* _AVAILABLE DATA_:
Segment Open
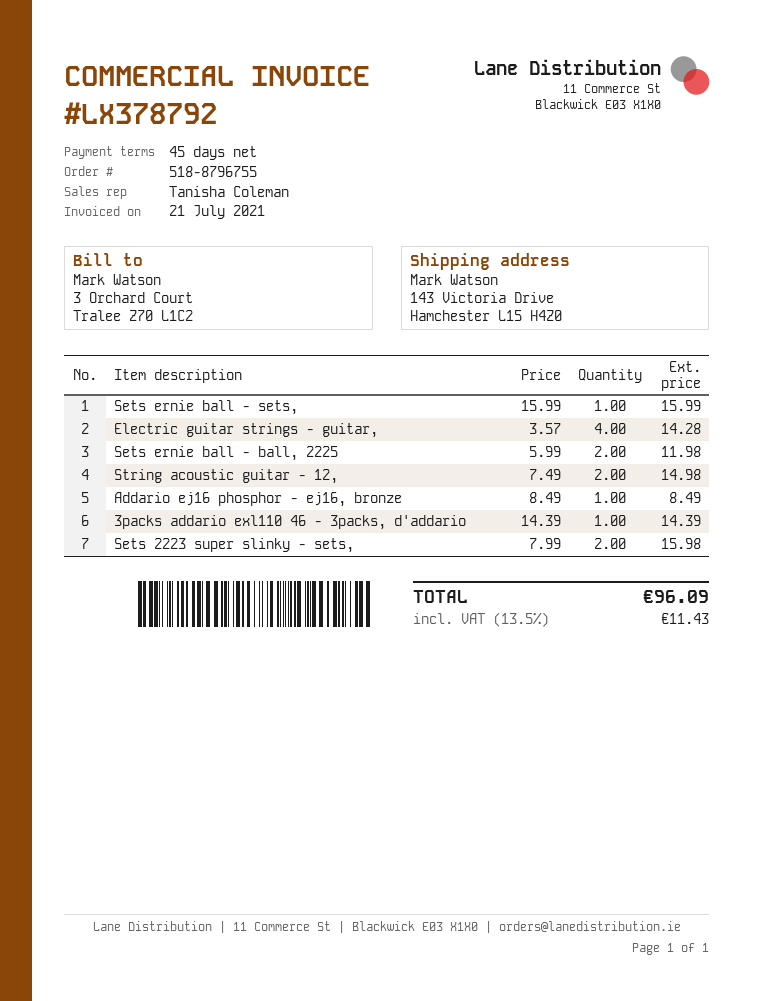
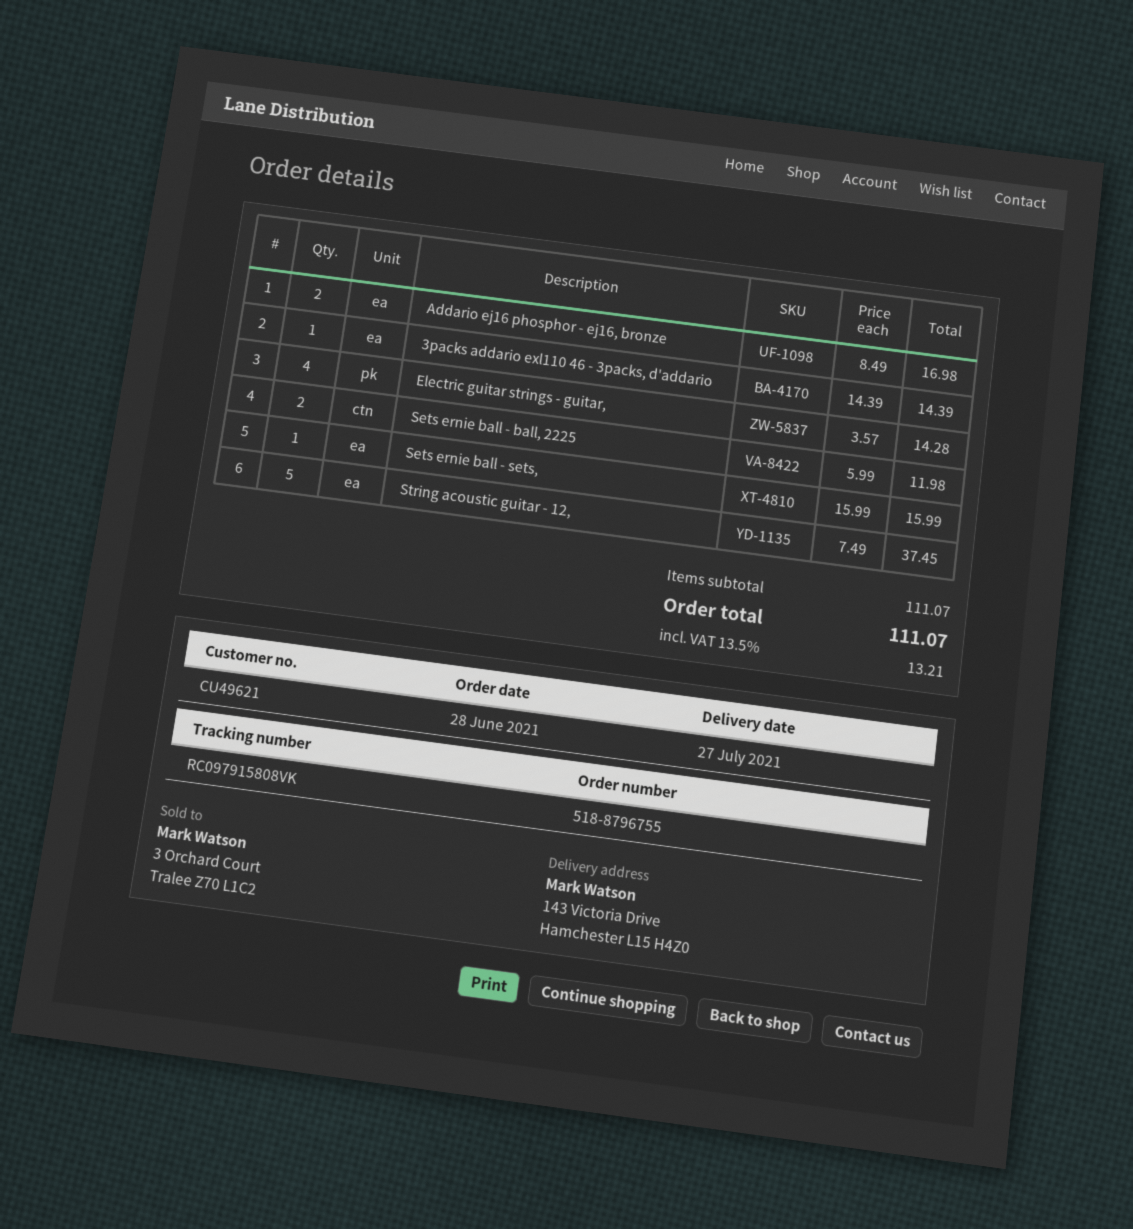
String acoustic guitar - 12,: 2 x 7.49 = 14.98 -> 5 x 7.49 = 37.45
Addario ej16 phosphor - ej16, bronze: 1 x 8.49 = 8.49 -> 2 x 8.49 = 16.98
Sets 2223 super slinky - sets,: 2 x 7.99 = 15.98 -> none
tax: 13.5% = 11.43 -> 13.5% = 13.21
total: 96.09 -> 111.07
Segment Closed
* _WHAT NEEDS TO BE DONE_:
Please retype the material in full, exactly as it reads, apart from the images.

* _RESULT FOR THIS TASK_:
String acoustic guitar - 12,: 2 x 7.49 = 14.98 -> 5 x 7.49 = 37.45
Addario ej16 phosphor - ej16, bronze: 1 x 8.49 = 8.49 -> 2 x 8.49 = 16.98
Sets 2223 super slinky - sets,: 2 x 7.99 = 15.98 -> none
tax: 13.5% = 11.43 -> 13.5% = 13.21
total: 96.09 -> 111.07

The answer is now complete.